» **ASSIGNED TASK**
Could you repeat exactly the lines below, from the line containing "html: <div> <svg>" through the last one, both included, while leaving out any pictures?

Front-end code change data
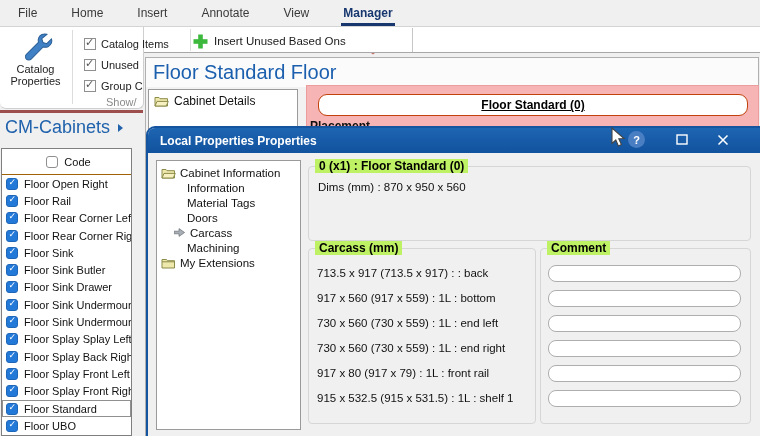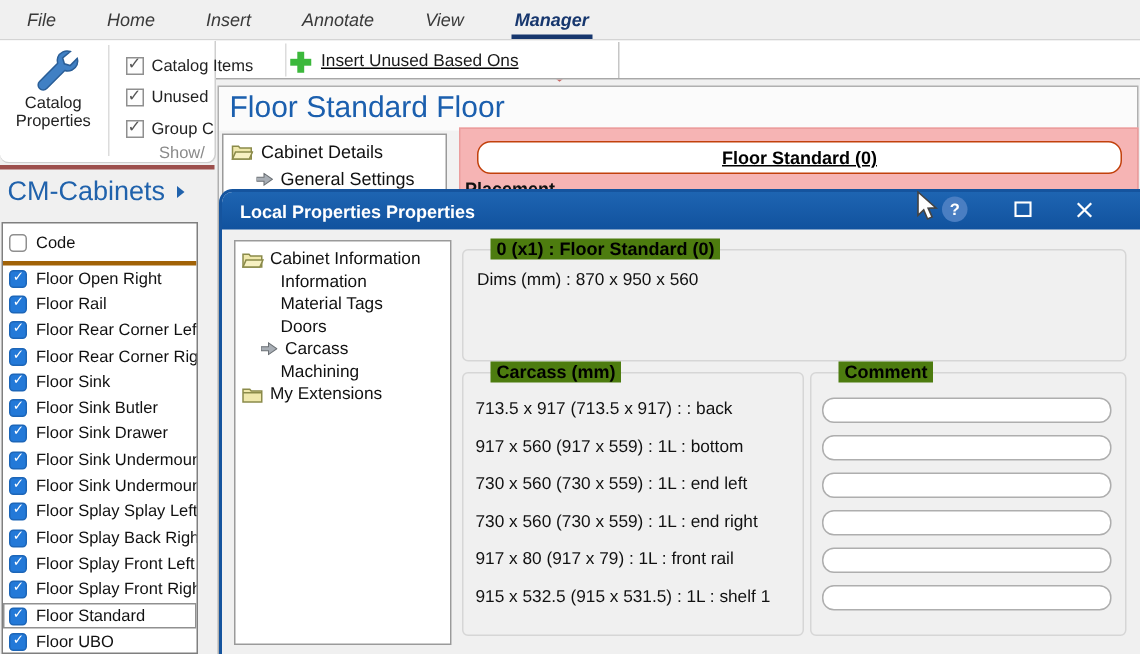"File" #menubar { font-style: italic -> none }
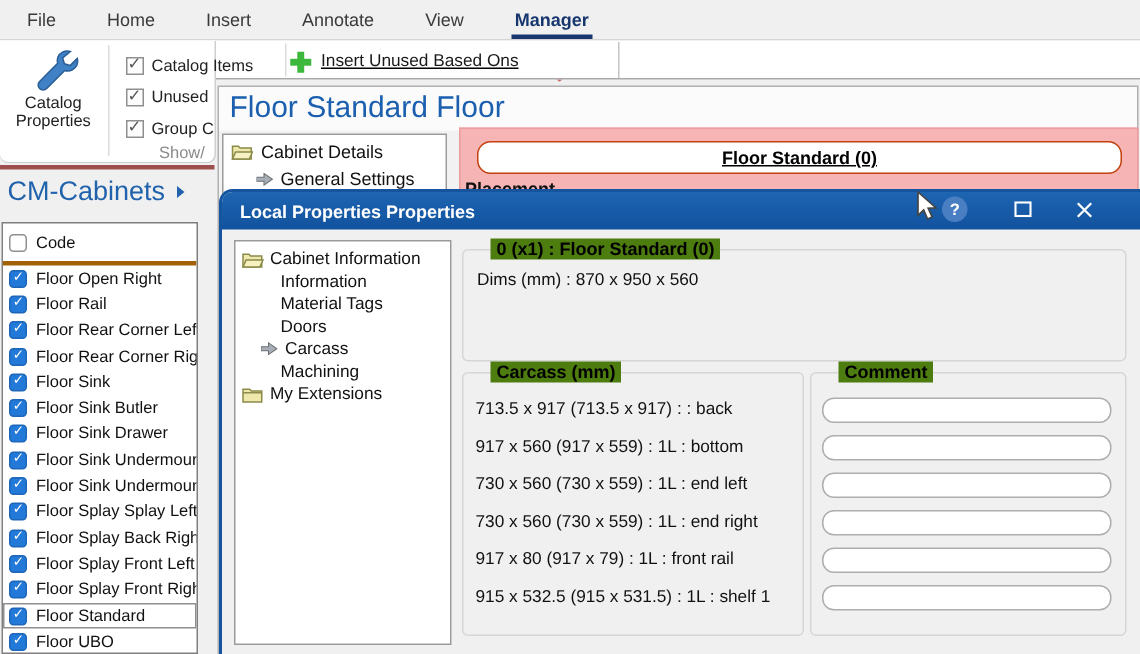"Insert Unused Based Ons" #insert-group { text-decoration: underline -> none }
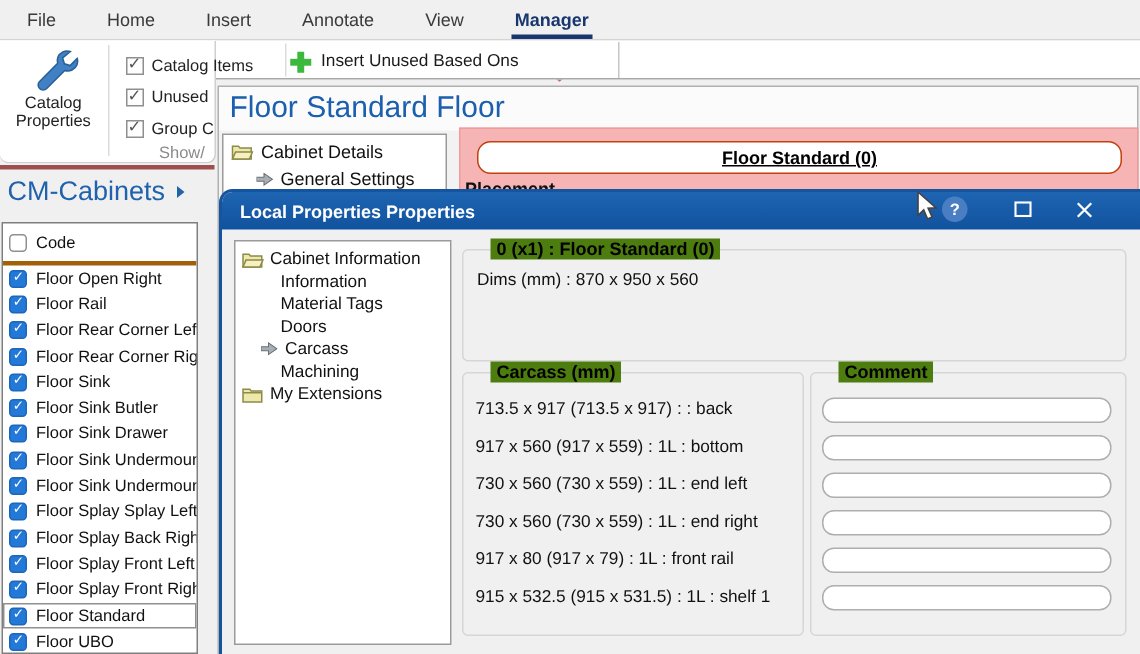"General Settings" div.ptree-row { html: <div> <svg> <path></path> </svg> <span>General Settings</span> </div> -> none }
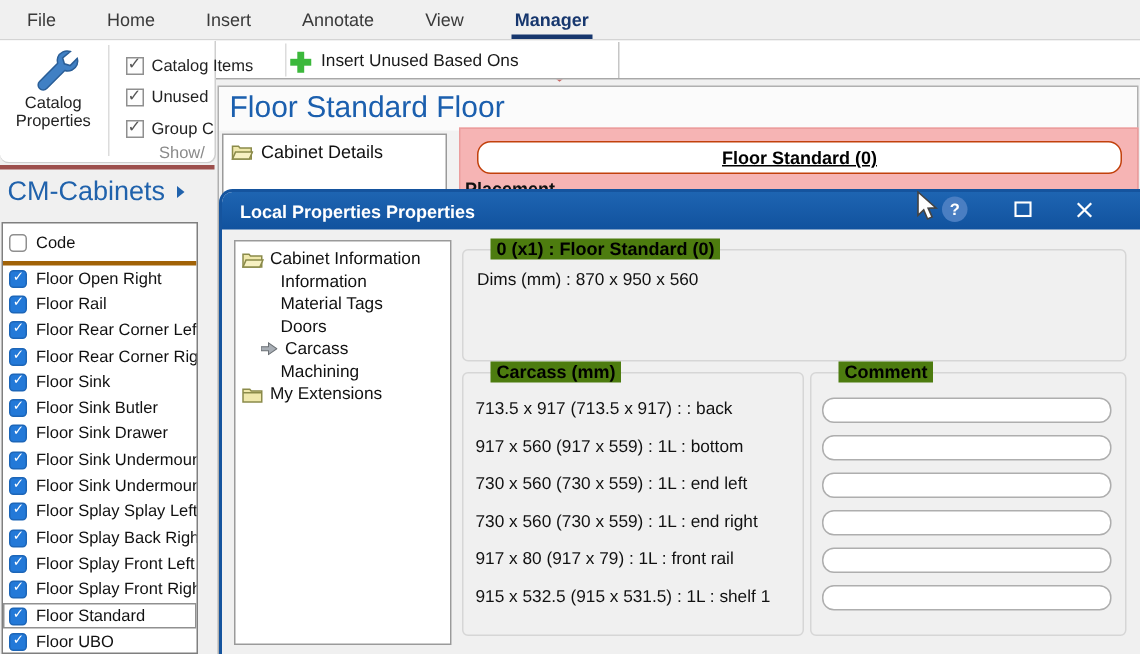"Code" #list-header { border-bottom: 3px solid #a16207 -> 1px solid #a16207; justify-content: none -> center }
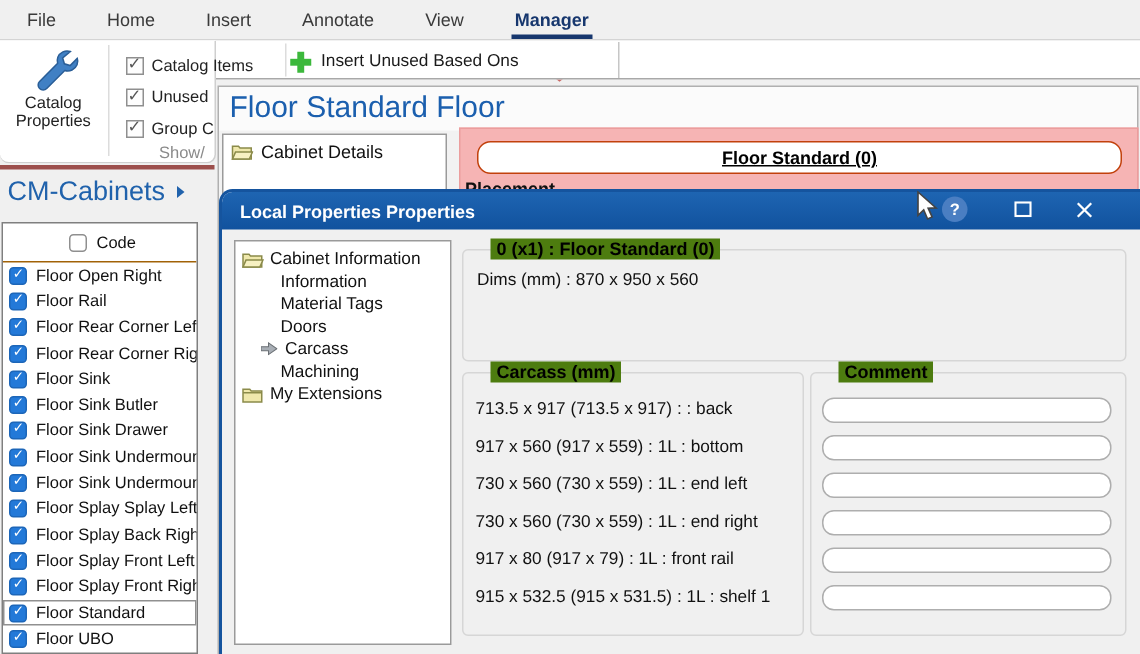"0 (x1) : Floor Standard" .gb-legend { background: #4d7c0f -> #bef264; margin-left: 12px -> none }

» **OUTPUT BELOW**
"General Settings" div.ptree-row { html: <div> <svg> <path></path> </svg> <span>General Settings</span> </div> -> none }
"Code" #list-header { border-bottom: 3px solid #a16207 -> 1px solid #a16207; justify-content: none -> center }
"0 (x1) : Floor Standard" .gb-legend { background: #4d7c0f -> #bef264; margin-left: 12px -> none }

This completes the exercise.